Icodextrin peritoneal dialysis (PD) solution has been shown to increase interleukin‐6 (IL‐6) levels in PD effluent as well as leukocyte and mesothelial cell count. Mesothelial cells release cancer antigen 125 (CA125), which is used as a marker of mesothelial cell mass. This 1‐year prospective study was designed to compare peritoneal effluent cell population, its inflammatory phenotype and biocompatibility biomarkers IL‐6 and CA125 between icodextrin (E) and glucose bicarbonate/lactate (P) based PD solutions. Using baseline peritoneal ultrafiltration capacity, 19 stable incident PD patients were allocated either to P only (N = 8) or to P plus E for the overnight dwell (N = 11). Flow cytometry was used to measure white blood cell count and differential and the expression of inflammatory molecules on peritoneal cells isolated from timed overnight peritoneal effluents.
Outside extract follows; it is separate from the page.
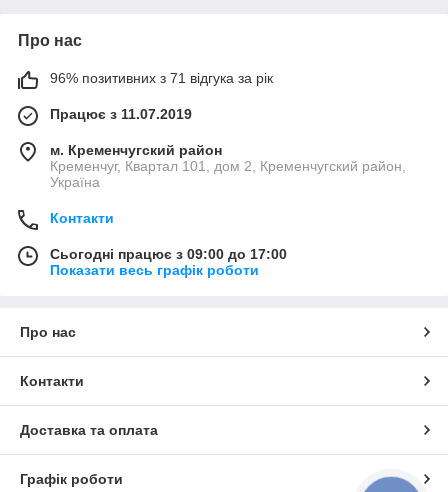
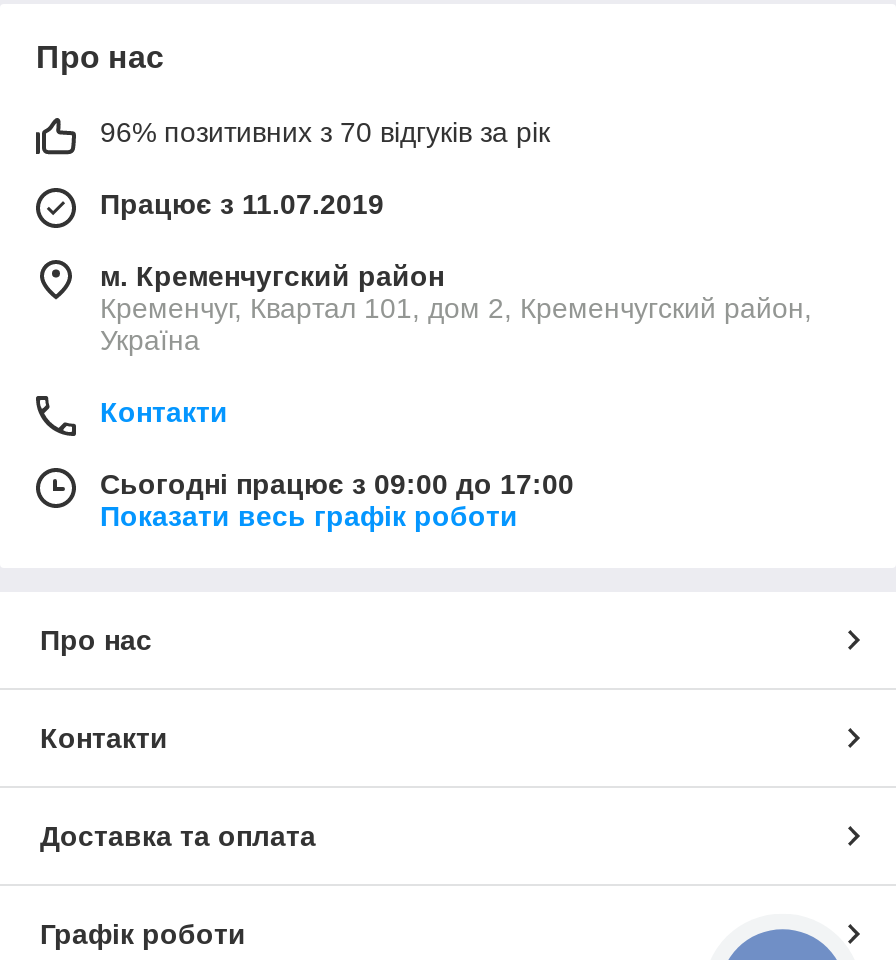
[50,70,273,86] 96% позитивних з 71 відгука за рік -> [100,117,550,149] 96% позитивних з 70 відгуків за рік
Compared to P, E effluent showed higher leukocyte (10.9 vs. 7.9), macrophages (6.1 vs. 2.5) and mesothelial cells (0.3 vs. 0.1)×106/L count, as well as expression of HLA DR on mesothelial cells and IL‐6 (320.5 vs. 141.2 pg/min) on mesothelial cells and CA125 appearance rate (159.6 vs. 84.3 IU/min), all P < 0.05. In the E group, correlation between IL‐6 and CA125 effluent levels (r = 0.503, P < 0.05) as well as appearance rates (r = 0.774, P < 0.001) was demonstrated. No effect on systemic inflammatory markers or peritoneal permeability was found. Icodextrin PD solution activates local inflammation without systemic consequences so the clinical relevance of this observation remains obscure. Correlation between effluent IL‐6 and CA125 suggests that CA125 might be upregulated due to inflammation and thus is not a reliable marker of mesothelial cell mass and/or biocompatibility.